Predicting Inaccessible Information

Image courtesy of Wikimedia Commons.

In scientific experimentation, some information is more attainable than others, by nature of the method of retrieval. For instance, clinicians can easily gather blood pressure and other laboratory values; aptly, this type of data is called easy-to-obtain information (EI). However, other data may be too expensive, time-consuming, or both to collect on a larger scale. Flow cytometry, a laser-based technique to measure the chemical and physical properties of cells, is an example of this type of hard-to-obtain information (HI). To circumvent these limitations, a team of Yale researchers, including graduate student Matthew Amodio and associate professor Smita Krishnaswamy, developed a model called the Feature Mapping Generative Adversarial Network (FMGAN) that allows for the accurate prediction of HI given EI. Their methodology is novel—in fact, Krishnaswamy’s lab pioneered all of the frameworks used throughout the study, even those used as comparators to the FMGAN. 

The most recent study applied the neural network model in two contexts: one generated RNA sequences of cells perturbed with drugs, a form of HI, via the chemical structure of the compound, a form of EI. The second predicted the flow cytometry data (HI) of COVID-19 patients using clinical measurements (EI).
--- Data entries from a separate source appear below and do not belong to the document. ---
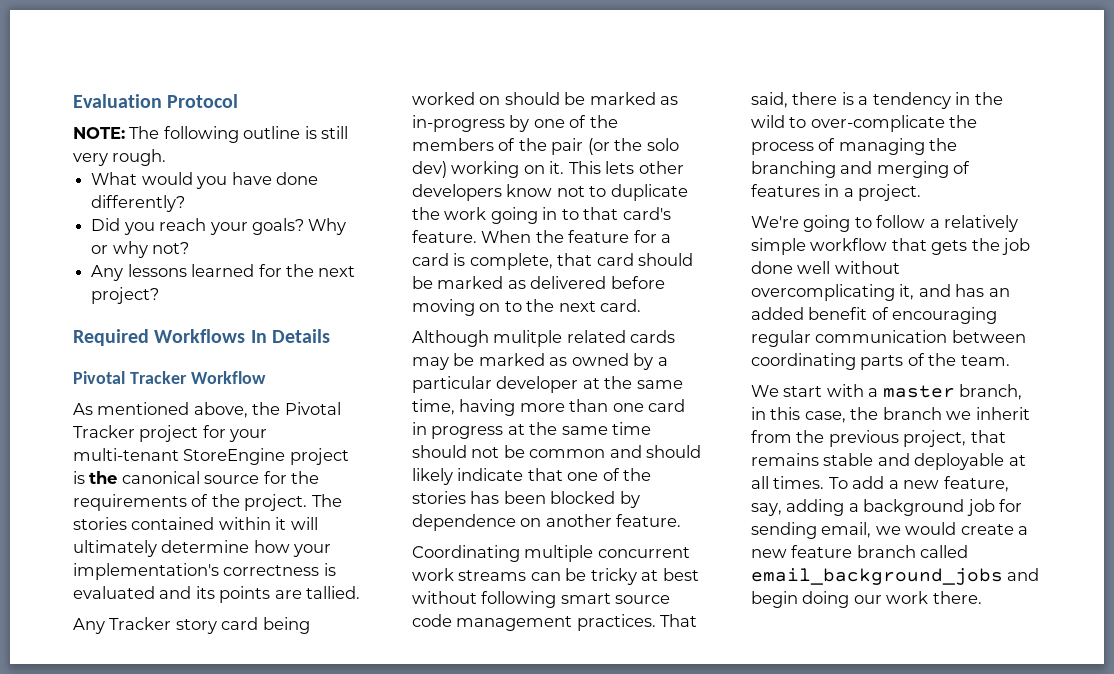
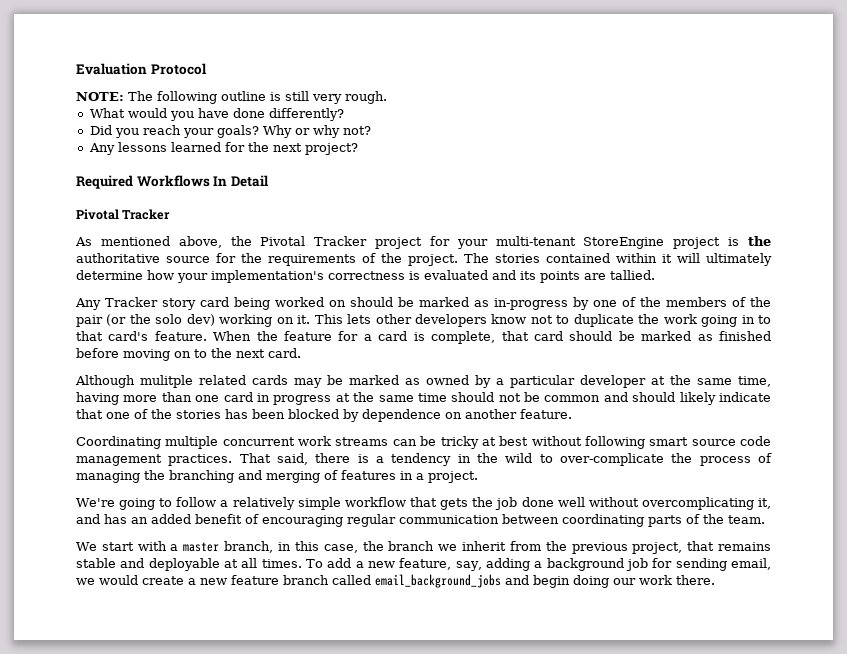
- Required Workflows In Details
- Pivotal Tracker Workflow
+ Required Workflows In Detail
+ Pivotal Tracker
- As mentioned above, the Pivotal Tracker project for your multi-tenant StoreEngine project is the canonical source for the requirements of the project.
+ As mentioned above, the Pivotal Tracker project for your multi-tenant StoreEngine project is the authoritative source for the requirements of the project.
- When the feature for a card is complete, that card should be marked as delivered before moving on to the next card.
+ When the feature for a card is complete, that card should be marked as finished before moving on to the next card.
The FMGAN’s predictive capabilities come from the addition of a condition-embedding network. This network transforms the EI into representations called manifolds that are easier to visualize, reduce redundancy, and thus simplify data extrapolation. “The condition-embedding network translates the data from how it exists naturally to a form more easily used by our model, which it gradually learns how to do,” Amodio said. The manifold structure is preferable to the alternative form of data representation in ambient space, as its smooth structure produces outputs that move uniformly with changes in input. This point is especially relevant in the context of Krishnaswamy’s work with chemical structure and RNA sequencing—small modifications to certain portions of the input can determine molecular function, so it is important to maintain such consistency in the magnitudes of movements. 

Further, the scientists introduced stochastic mapping, a measure of randomness, into the model. “The drugs do not produce a single result every time,” Amodio said. “The cell measurements change even in applying the same drug to the same system. There are lots of sources of randomness with respect to the data we looked at. Thus, it makes sense to use models that include randomness to accurately represent that.” In other words, stochastic mapping was another deliberate addition to their neural network that further increased prediction reliability.

In applying the FMGAN to predict the RNA sequencing data of cells treated with drugs, the team performed four experiments. In the first two, they provided the model with preprocessed data and good manifold coordinates; the purpose was simply to show that information could be generated from the data. After demonstrating the FMGAN’s success under these conditions, the researchers executed two more challenging experiments that required the full capabilities of the network in creating its own manifold coordinates. One tested the condition of drug chemical structure in the form of simplified molecular-input line-entry system (SMILES) strings, a specialized notation system. The other instead looked at image representations of said chemical structure. The latter performed better than the former, likely due to the more advanced architecture of the images compared to the strings. Both, however, demonstrated the efficacy of the FMGAN and its condition-embedding network.

To demonstrate the breadth of the FMGAN’s applications, the researchers also tested its ability to predict future flow cytometry information from COVID-19 patients’ clinical measurements upon entering the ICU. During experimentation, researchers took both clinical measurements and flow cytometry measurements from all study participants. They omitted the data of fourteen patients, training the neural network model on the remaining 115. Ultimately, the FMGAN was able to use clinical measurements to generate flow cytometry predictions for the never-before-seen patients. In practice, this data gives clinicians insight into a patient’s immune function and is a predictor of mortality. Instantaneous and accurate determination of this HI would allow physicians to craft optimal courses of treatment. 

Through this set of experiments, Krishnaswamy and her team demonstrated the efficacy of their novel FMGAN neural network model through its applications in drug discovery and clinical inference. However, the FMGAN program is not limited to these spaces—its architecture is not hardwired to address these structures specifically and can be generalized to other data. This area of quantitative computational biology is underexplored, but breakthroughs have the potential to transform how scientists leverage the information they have readily available.